> **DATA SUPPLIED**
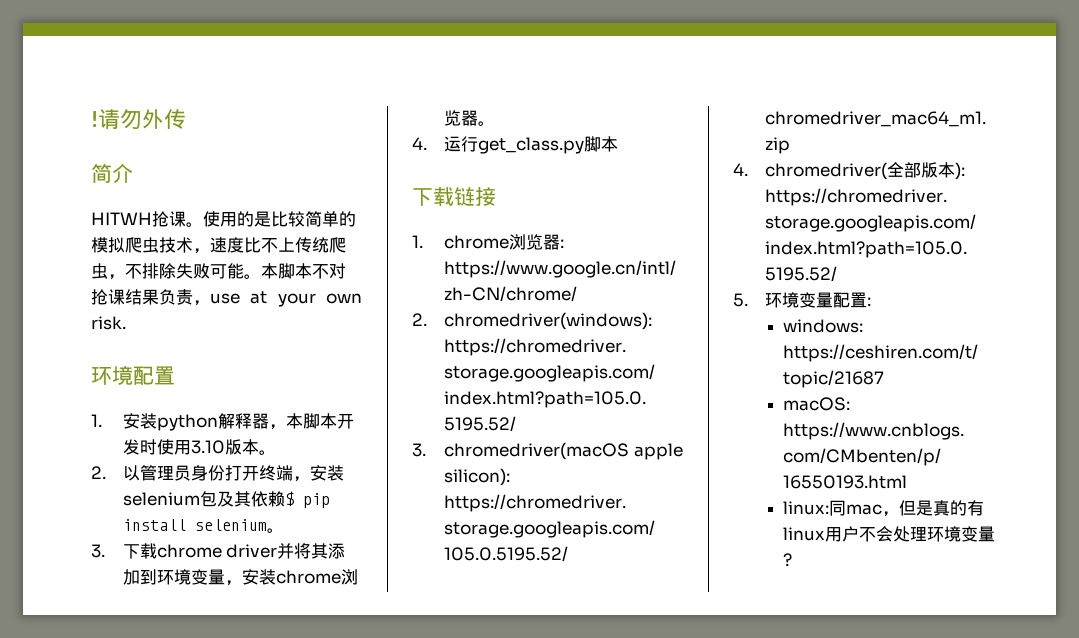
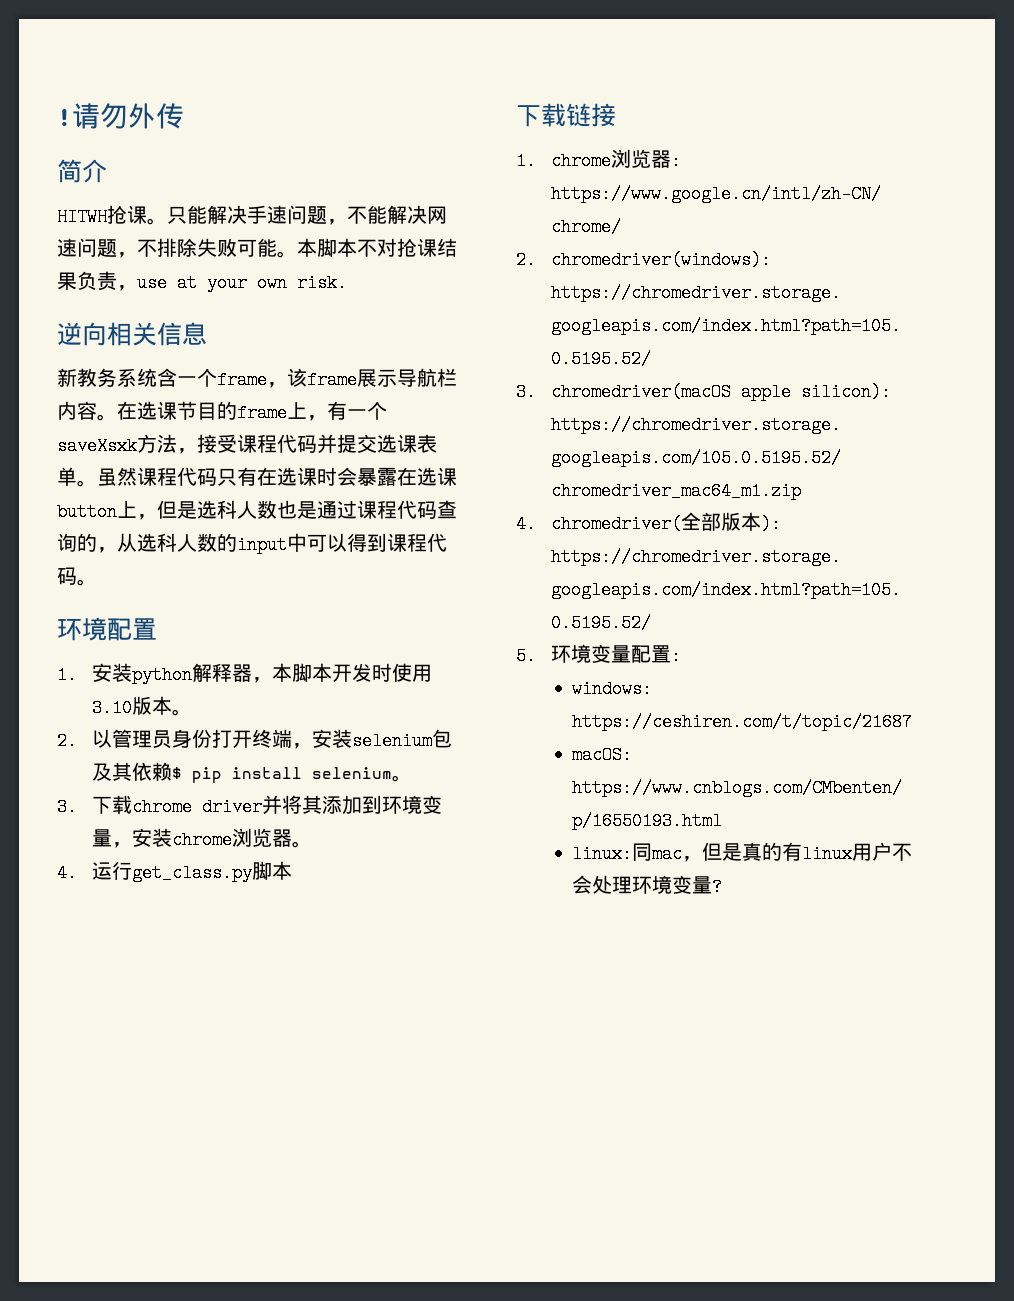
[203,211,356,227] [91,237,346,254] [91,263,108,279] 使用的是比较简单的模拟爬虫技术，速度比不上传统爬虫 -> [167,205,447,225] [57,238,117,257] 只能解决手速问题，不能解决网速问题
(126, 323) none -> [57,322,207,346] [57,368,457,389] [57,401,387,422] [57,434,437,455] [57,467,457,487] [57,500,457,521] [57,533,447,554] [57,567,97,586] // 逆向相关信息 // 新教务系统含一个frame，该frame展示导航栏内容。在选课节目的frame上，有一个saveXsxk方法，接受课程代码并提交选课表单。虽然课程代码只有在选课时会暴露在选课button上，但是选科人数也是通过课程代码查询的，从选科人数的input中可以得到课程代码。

...

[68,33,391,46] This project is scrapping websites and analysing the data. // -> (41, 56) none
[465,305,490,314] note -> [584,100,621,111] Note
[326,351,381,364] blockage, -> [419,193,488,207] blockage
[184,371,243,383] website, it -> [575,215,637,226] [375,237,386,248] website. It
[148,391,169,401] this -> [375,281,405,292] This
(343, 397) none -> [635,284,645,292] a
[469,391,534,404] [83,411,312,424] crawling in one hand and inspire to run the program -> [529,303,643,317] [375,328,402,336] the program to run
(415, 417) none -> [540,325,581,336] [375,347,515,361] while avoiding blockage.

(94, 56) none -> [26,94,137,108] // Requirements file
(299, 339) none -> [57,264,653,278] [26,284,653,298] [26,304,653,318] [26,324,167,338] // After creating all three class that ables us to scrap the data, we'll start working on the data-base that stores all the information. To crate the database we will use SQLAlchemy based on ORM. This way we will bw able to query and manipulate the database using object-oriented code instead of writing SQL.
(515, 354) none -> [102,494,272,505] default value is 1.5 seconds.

> **WORK TASK**
Sift through the material above and copy each line that holds "blockage".

> **ANSWER BELOW**
[326,351,381,364] blockage, -> [419,193,488,207] blockage
(415, 417) none -> [540,325,581,336] [375,347,515,361] while avoiding blockage.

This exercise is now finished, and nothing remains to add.